At last England’s political class realises that there is a problem, and is starting to panic. But once again they are reaching for national solutions, or using the crisis to advance national beefs, like police powers. A popular solution is to create a knife-crime “czar”. Others call for a national strategy driven forward by the Prime Minister. All these are tried and tested approaches which rarely acheive more than short term gains on narrow criteria. What is depressing is that it isn’t just politicians that are calling for this sort of approach. One of the leading advocates is Sir Bernard Hogan-Howe, the former head of police in both London and Manchester. But people like Sir Bernard are part of the problem, not the solution. He was one of the leading advocates of the hollowing out of neighbourhood policing to make way for headline-grabbing specialised regional and national squads.

A few more perceptive commentators point to a more successful approach. Glasgow used to have a huge knife-crime problem – but a coordinated and devolved multi-agency approach reversed it. This is referred to a “public health” approach, to which some politicians are paying lip service. Whether or not this nomenclature is helpful I am not sure. But what needs to be done is to push resources into regional and local multi-agency teams, with the power to rebuild the local institutions that have been so callously swept away and make them work properly. Unfortunately this will not be quick, though it would help with a lot more than knife-crime. The problem was many years in the making and it will take many years to solve.

That is not to say that there are not national aspects to the problem that could do with a bit of a national shove. One of the developments are the “county lines” developed by city gangs going into small towns and rural areas, and connecting the problems in both.
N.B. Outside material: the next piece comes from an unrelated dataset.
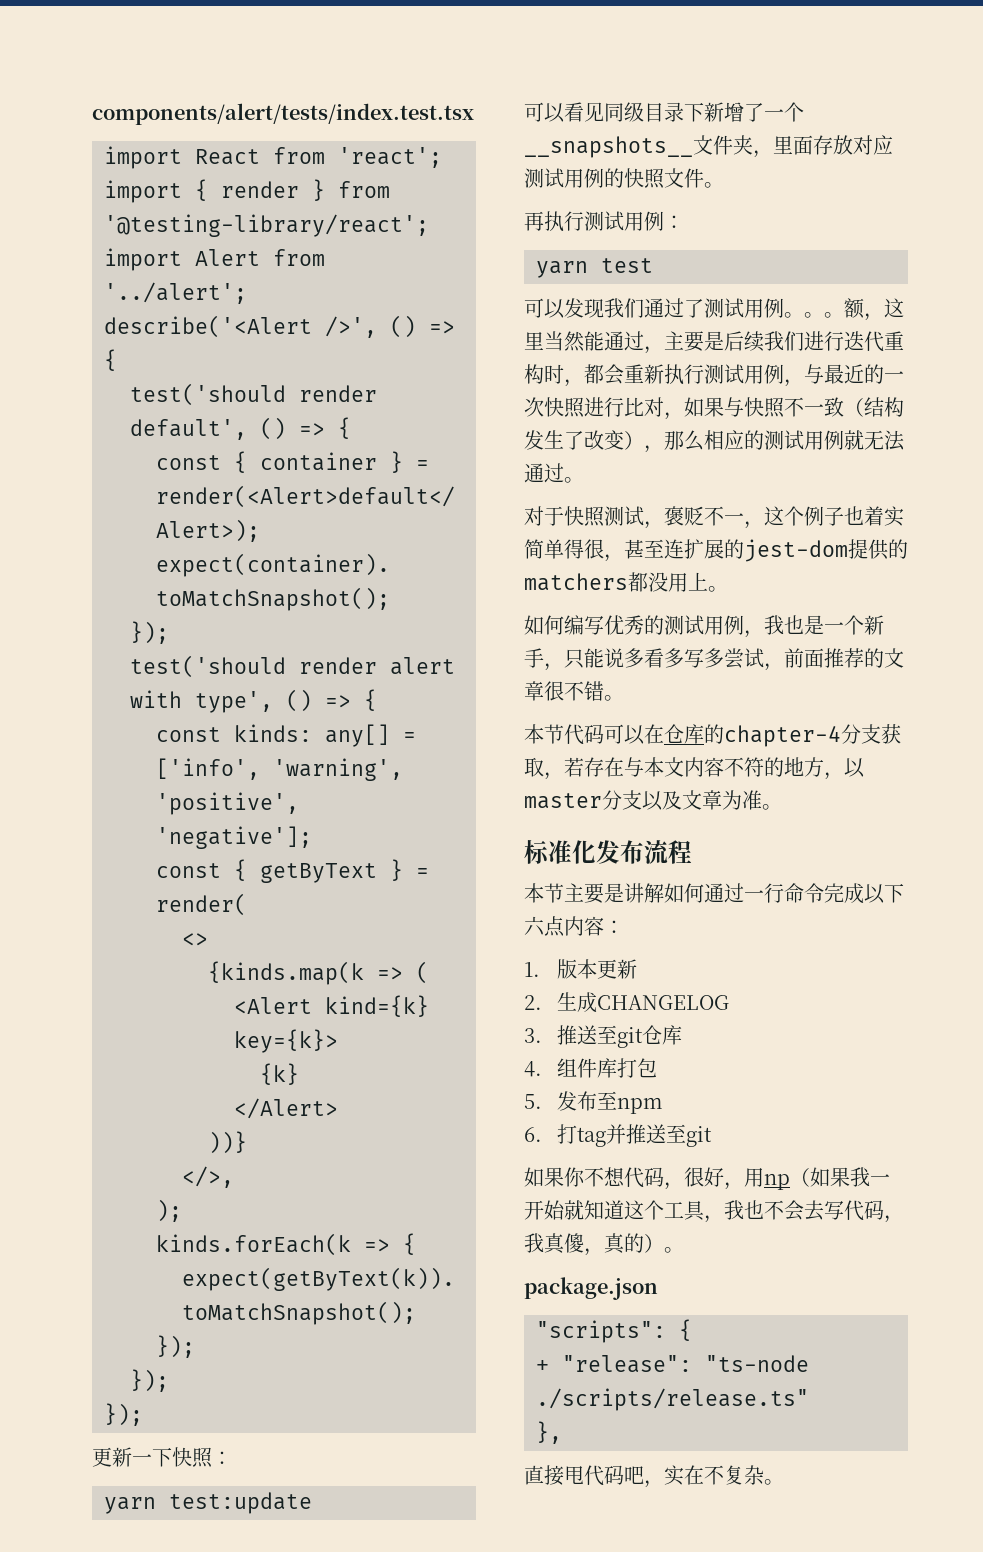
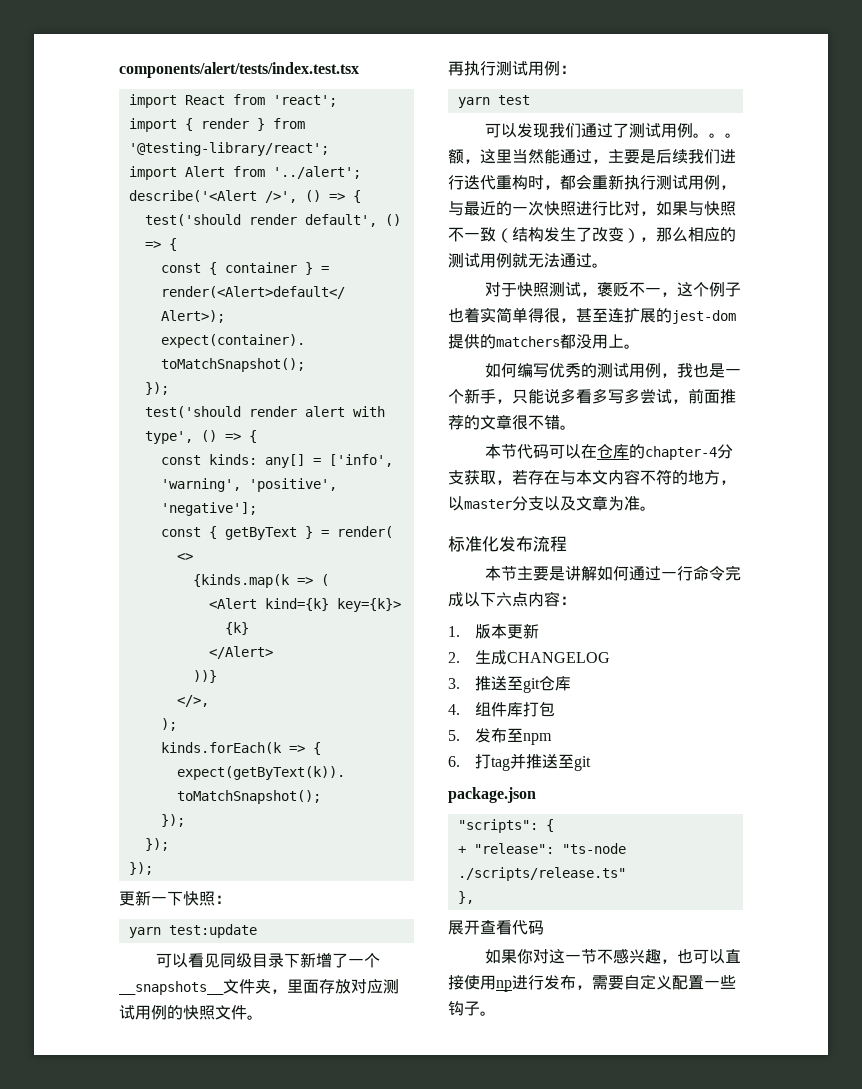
[524,1167,890,1190] [524,1200,904,1223] [524,1233,684,1256] // 如果你不想代码，很好，用np（如果我一开始就知道这个工具，我也不会去写代码，我真傻，真的）。 -> (591, 763) none
[524,1465,764,1488] 直接甩代码吧，实在不复杂 -> [448,920,544,935] [485,948,742,964] [448,974,736,992] [448,1001,480,1016] 展开查看代码 // 如果你对这一节不感兴趣，也可以直接使用np进行发布，需要自定义配置一些钩子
But even here we should note that it is in such small towns and rural areas that local institutions are at their weakest, where austerity and economic trends have combined to suck wealth out of local economies. The city gangs are pushing at an open door.

But our over-centralised way runs too deep. Even those who advocate a more decentralised approach rarely seem to understand its full implications. It will take more than this panic for people to understand just how dysfunctional our governing institutions have become.